La gestion de la transition énergétique en Allemagne est très critiquée

Dans un sondage mené par l’Institut économique de Cologne IW, publié mi-août, les industriels allemands ont attribué une note médiocre à la chancelière Angela Merkel pour sa gestion de la transition énergétique.

Une gestion peu convaincante de la transition énergétique

Les amis politiques de la candidate chrétienne-démocrate, Angela Merkel, n’ont pas été tendres avec elles en jugeant de médiocre sa gestion de la transition énergétique. Deux ans après la sortie anticipée du nucléaire en 2011 et avec l’accélération de la transition énergétique, le constat est encore peu reluisant et aucun des consommateurs et des industriels n’ont encore réussi à profiter des avantages qu’elle devait apporter. D’ailleurs, les effets induits par la transition énergétique annoncée ne sont pas ceux qui ont été attendus.

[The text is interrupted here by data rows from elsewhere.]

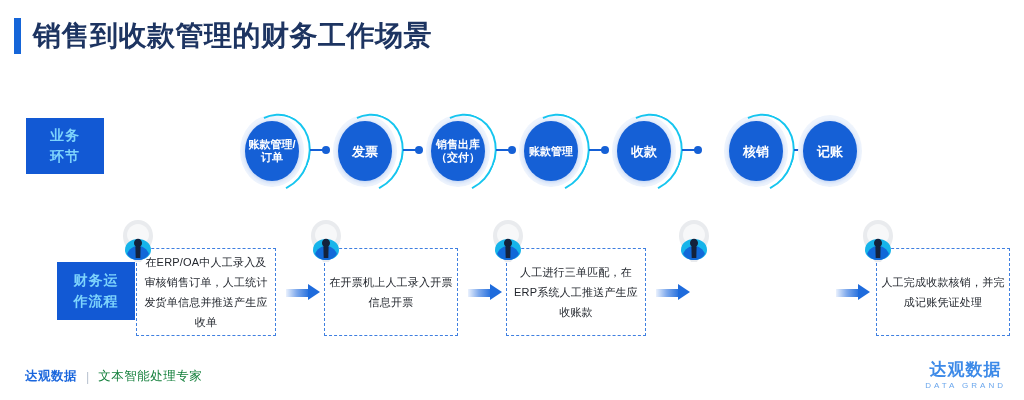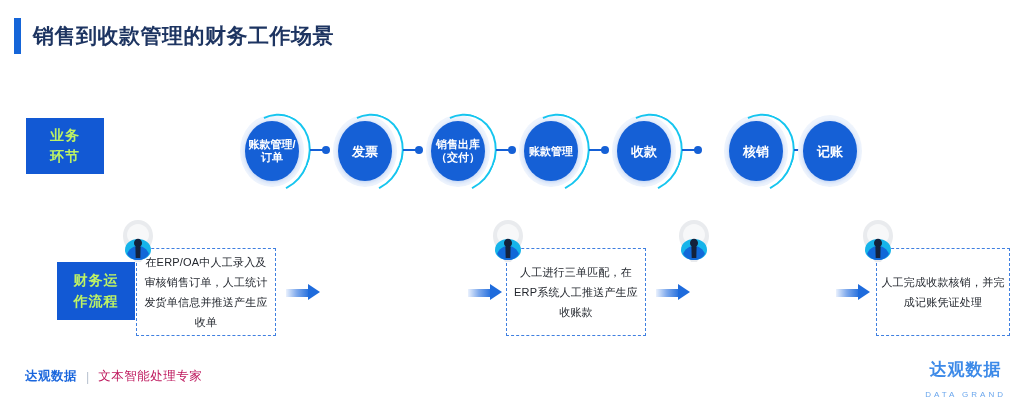--- a/index.html
+++ b/index.html
@@ -24,32 +24,32 @@
     align-items: center;
     height: 40px;
   }
   .title-bar {
     width: 7px;
     height: 36px;
     background: #1565d8;
     margin-right: 12px;
   }
   .title-text {
-    font-size: 21px;
+    font-size: 28px;
     font-weight: bold;
     color: #1d3461;
     letter-spacing: 0.5px;
     white-space: nowrap;
   }
 
   
   .row-label {
     position: absolute;
     background: #1259d4;
-    color: #bef264;
+    color: #7dd3fc;
     font-size: 14px;
     font-weight: bold;
     line-height: 21px;
     text-align: center;
     display: flex;
     flex-direction: column;
     align-items: center;
     justify-content: center;
     letter-spacing: 1px;
   }
@@ -229,42 +229,42 @@
   .footer-left .brand {
     color: #1a66dd;
     font-weight: bold;
     letter-spacing: 0.5px;
   }
   .footer-left .sep {
     color: #b9c3d0;
     margin: 0 9px;
   }
   .footer-left .tag {
-    color: #be185d;
+    color: #15803d;
     letter-spacing: 0.5px;
   }
   .footer-logo {
     position: absolute;
     right: 18px;
     top: 360px;
     text-align: center;
   }
   .footer-logo .logo-cn {
     color: #3d8ae8;
     font-size: 17px;
     font-weight: bold;
     letter-spacing: 1px;
     line-height: 19px;
   }
   .footer-logo .logo-en {
     color: #6aa6ed;
     font-size: 8px;
     letter-spacing: 3px;
     line-height: 12px;
-    margin-top: 10px;
+    margin-top: 1px;
   }
 </style>
 </head>
 <body>
 
 <div class="title-row">
   <div class="title-bar"></div>
   <div class="title-text">销售到收款管理的财务工作场景</div>
 </div>
 
@@ -345,20 +345,33 @@
         <path d="M18 6 C24 6 29 11 29 17 C29 22 25 26 18 26 C11 26 7 22 7 17 C7 11 12 6 18 6 Z" fill="#f7f8f9"></path>
         <path d="M5 32 C5 25 11 21 18 21 C25 21 31 25 31 32 C31 38 25 42 18 42 C11 42 5 38 5 32 Z" fill="#16b4ea"></path>
         <path d="M7 36 C9 31 13 28 18 28 C23 28 27 31 29 36 C26 40 23 42 18 42 C13 42 10 40 7 36 Z" fill="#1168d8"></path>
         <ellipse cx="18" cy="25" rx="4" ry="4.3" fill="#14223c"></ellipse>
         <path d="M15.4 29 C15.4 28 16.5 27.4 18 27.4 C19.5 27.4 20.6 28 20.6 29 L20.3 40 L15.7 40 Z" fill="#14223c"></path>
       </svg>
     </div>
     <div class="flow-arrow" style="left: 286px;">
       <div class="shaft"></div>
       <div class="head"></div>
+    </div>
+    <div class="flow-item" style="left: 324px; width: 134px;">
+      <div class="flow-box" style="width: 134px;">
+        <p>在开票机上人工录入开票信息开票</p>
+      </div>
+      <svg viewBox="0 0 36 58" width="36" height="58" class="person-icon">
+        <path d="M18 2 C27 2 33 9 33 18 C33 28 25 34 21 44 L15 44 C11 34 3 28 3 18 C3 9 9 2 18 2 Z" fill="#e9ebee"></path>
+        <path d="M18 6 C24 6 29 11 29 17 C29 22 25 26 18 26 C11 26 7 22 7 17 C7 11 12 6 18 6 Z" fill="#f7f8f9"></path>
+        <path d="M5 32 C5 25 11 21 18 21 C25 21 31 25 31 32 C31 38 25 42 18 42 C11 42 5 38 5 32 Z" fill="#16b4ea"></path>
+        <path d="M7 36 C9 31 13 28 18 28 C23 28 27 31 29 36 C26 40 23 42 18 42 C13 42 10 40 7 36 Z" fill="#1168d8"></path>
+        <ellipse cx="18" cy="25" rx="4" ry="4.3" fill="#14223c"></ellipse>
+        <path d="M15.4 29 C15.4 28 16.5 27.4 18 27.4 C19.5 27.4 20.6 28 20.6 29 L20.3 40 L15.7 40 Z" fill="#14223c"></path>
+      </svg>
     </div>
     <div class="flow-arrow" style="left: 468px;">
       <div class="shaft"></div>
       <div class="head"></div>
     </div>
     <div class="flow-item" style="left: 506px; width: 140px;">
       <div class="flow-box" style="width: 140px;">
         <p>人工进行三单匹配，在ERP系统人工推送产生应收账款</p>
       </div>
       <svg viewBox="0 0 36 58" width="36" height="58" class="person-icon">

La hausse du prix de l’électricité en Allemagne fut le premier déclencheur, car les consommateurs ainsi que les petites et moyennes entreprises doivent actuellement payer un tarif élevé pour cette énergie. La loi portant sur les énergies renouvelables de 2000 a entrainé une inflation de l’électricité, ce qui a eu pour effet d’inquiéter les industriels sur la compétitivité du pays à moyen terme. La loi sur les énergies renouvelables impose également que toutes les installations qui produisent de l’électricité renouvelable soient connectées au réseau. Qu’ils soient des entreprises ou des particuliers, les producteurs peuvent bénéficier d’un prix de rachat au-dessus du prix du marché garanti sur vingt ans. À noter que le surcoût qu’engendrent ces énergies sera ensuite réparti aux consommateurs.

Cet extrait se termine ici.